Moz Can't Crawl Your Site

Frequently Asked Questions

  • You don't need a robots.txt for us to crawl your site, however an error code response for your robots.txt can affect the crawlability of your site. As a general rule we recommend that you have an accessible robots.txt file set up for your site.
  • Check your domain in your browser and add /robots.txt after your domain. For example moz.com/robots.txt.
  • We start crawling from the http protocol and follow redirects and links from there to crawl your site.
  • Yes, if you're seeing a crawl error you'll want to make sure you are not blocking AWS (Amazon Web Services).
  • Unfortunately we do not use a static IP address or range of IP addresses for rogerbot, please read our rogerbot guide for more information.

Troubleshooting Issues Crawling Your Site

You’ve just been notified that we're having trouble crawling your site. In order to successfully crawl your site we will need to be able to access your robots.txt file starting at the non-www HTTP version of the site. For example http://moz.com/robots.txt.

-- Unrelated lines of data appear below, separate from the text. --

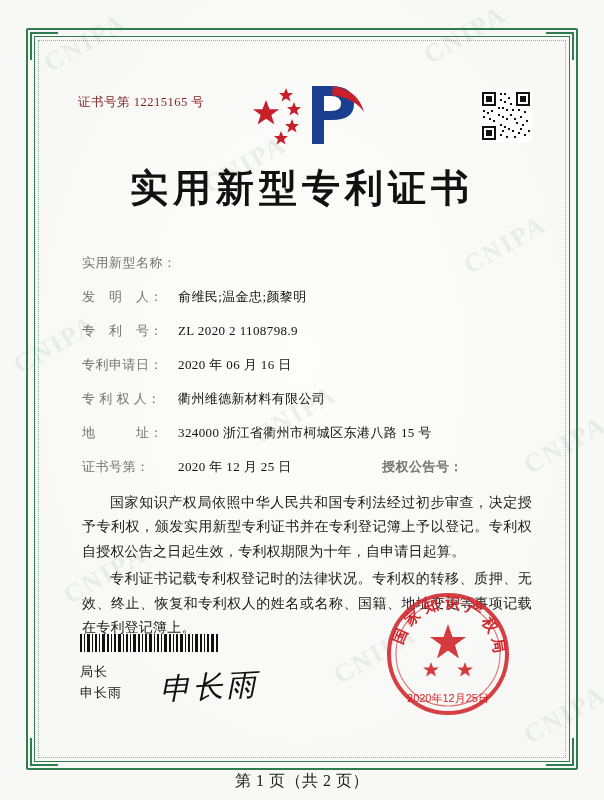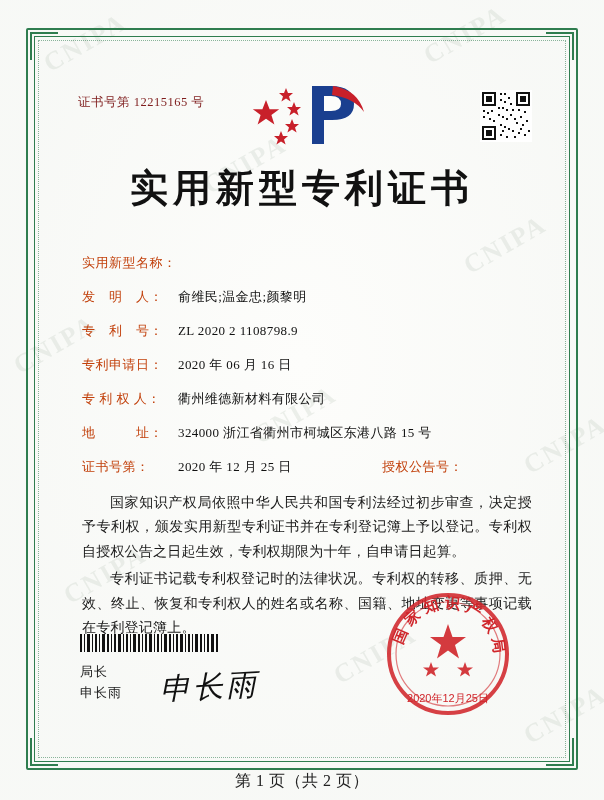--- a/index.html
+++ b/index.html
@@ -139,7 +139,7 @@
     width: 96px;
     flex: 0 0 96px;
     letter-spacing: 0.5px;
-    color: #c2410c;
+    color: #737373;
   }
   .f-value {
     flex: 1;

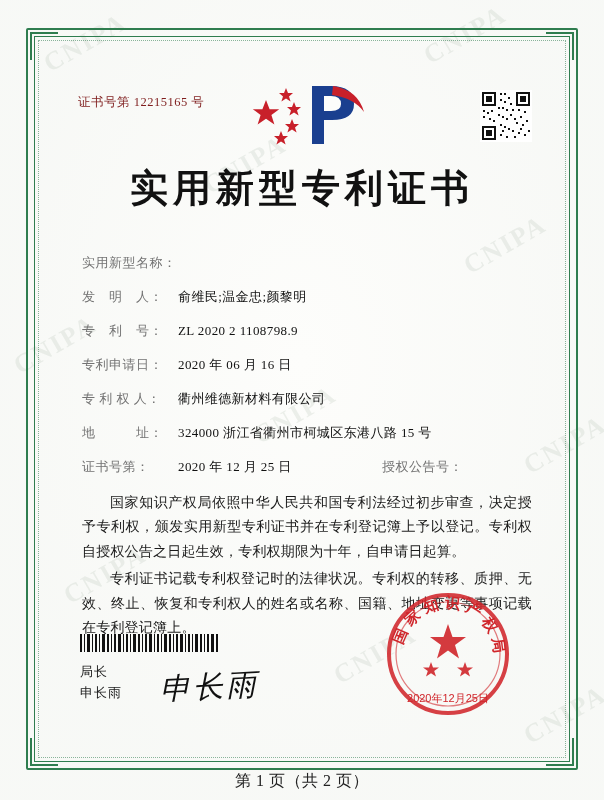--- a/index.html
+++ b/index.html
@@ -157,7 +157,7 @@
   }
   .half.first { flex: 0 0 300px; }
   .half .f-label { width: 96px; flex: 0 0 96px; }
-  .half.second .f-label { width: 88px; flex: 0 0 88px; }
+  .half.second .f-label { width: 88px; flex: 0 0 88px; font-weight: bold; }
 
   .para {
     margin-top: 14px;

To get started, try these steps.

  1. In your browser check your homepage and robots.txt file are accessible from the HTTP version of your site, and that you have the correct redirects in place to the HTTPS, if you have https set up on your site
  2. Check your robots.txt file is accessible in your browser, for example moz.com/robots.txt
  3. Check your robots.txt file is accessible to crawlers using a tool like http://httpstatus.io/
  4. Check the details in your robots.txt file to make sure you're not blocking all bots, or our bot rogerbot
  5. Check how your server is responding to rogerbot in your server logs which you can obtain from your website host or administrator
  6. Try a recrawl through Moz Pro Site Crawl (if you have a Medium Moz Pro plan and above)

Once you have fixed any issues with your robots.txt start a recrawl of your site using the Recrawl button in Moz Pro Site Crawl. You'll need a Moz Pro Medium plan or above to use this feature.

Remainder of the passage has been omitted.